窓を開けて寝た朝方、鳥のさえずりで目を覚ました。特に関心もなかった野鳥に、こつ然と興味をそそられた。年を取ってきたからだろうか。5時過ぎに目覚めるのもそうか

▼鳴き声を聞いても、何の鳥か全く分からない。花の名も樹木の名も、詳しくなれたら暮らしは豊かになるだろうに。素養のなさを寝床で悔いていたら、鳴き声で鳥を探り当てられる便利なサイトをスマホで見つけた

▼音声サンプルを聞き比べた。声の主はおそらくオオルリだ。夏鳥として渡来する。姿は見えないが、雄は鮮やかな青い羽を持つという。きっと鳴き声はこれまでも耳に届いていた。ただ関心がなかった。それは聞こえないのと変わりない

▼アカデミー賞で国際長編映画賞を受賞した「関心領域」を新潟市の映画館で見た。ナチスのアウシュビッツ強制収容所と塀を挟んで暮らす所長家族の日常が描かれる。

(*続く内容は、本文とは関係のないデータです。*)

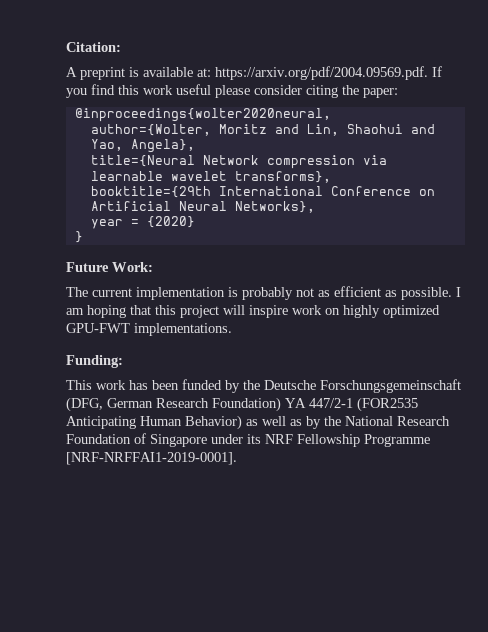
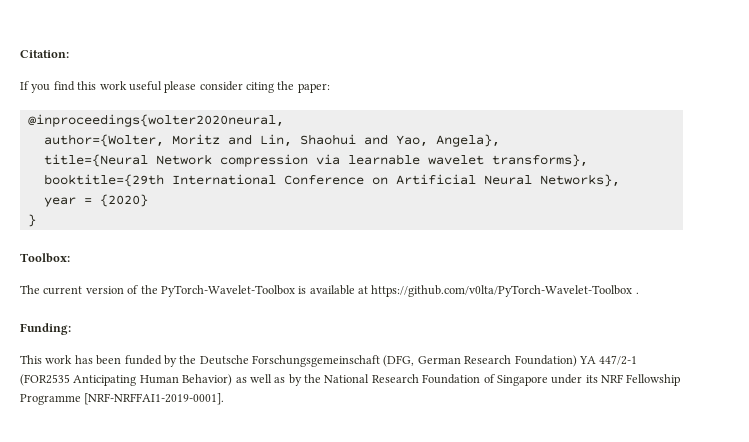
[66,66,428,80] A preprint is available at: https://arxiv.org/pdf/2004.09569.pdf. -> (69, 54) none
[66,262,153,272] Future Work: -> [20,253,70,263] Toolbox:
[136,286,461,300] [66,305,440,318] [66,323,232,336] implementation is probably not as efficient as possible. I am hoping that this project will inspire work on highly optimized GPU-FWT implementations. -> [85,285,639,297] version of the PyTorch-Wavelet-Toolbox is available at https://github.com/v0lta/PyTorch-Wavelet-Toolbox .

実在した所長をモデルとする

▼家族の屋敷では広い芝生の庭に花々が咲き、子どもたちがプールで歓声を上げる。妻は優雅に「夢に見た暮らし」を謳歌(おうか)する。塀の向こうからは絶えず叫び声と銃声が聞こえ、火葬場らしき煙突の黒煙が見える。100万人以上を虐殺したとされる収容所と満たされた家族の営み。隔絶が寒々しい

▼自分や家族にとって切実だと思えるか否かで、人間の五感は敏感にも鈍感にもなる。心の感度も変化する。あの朝、オオルリの声はたまたま聞こえた。聞こえない声、聞こえなかった声がどれほどあるのかを考えてみる。

朗読日報抄とは?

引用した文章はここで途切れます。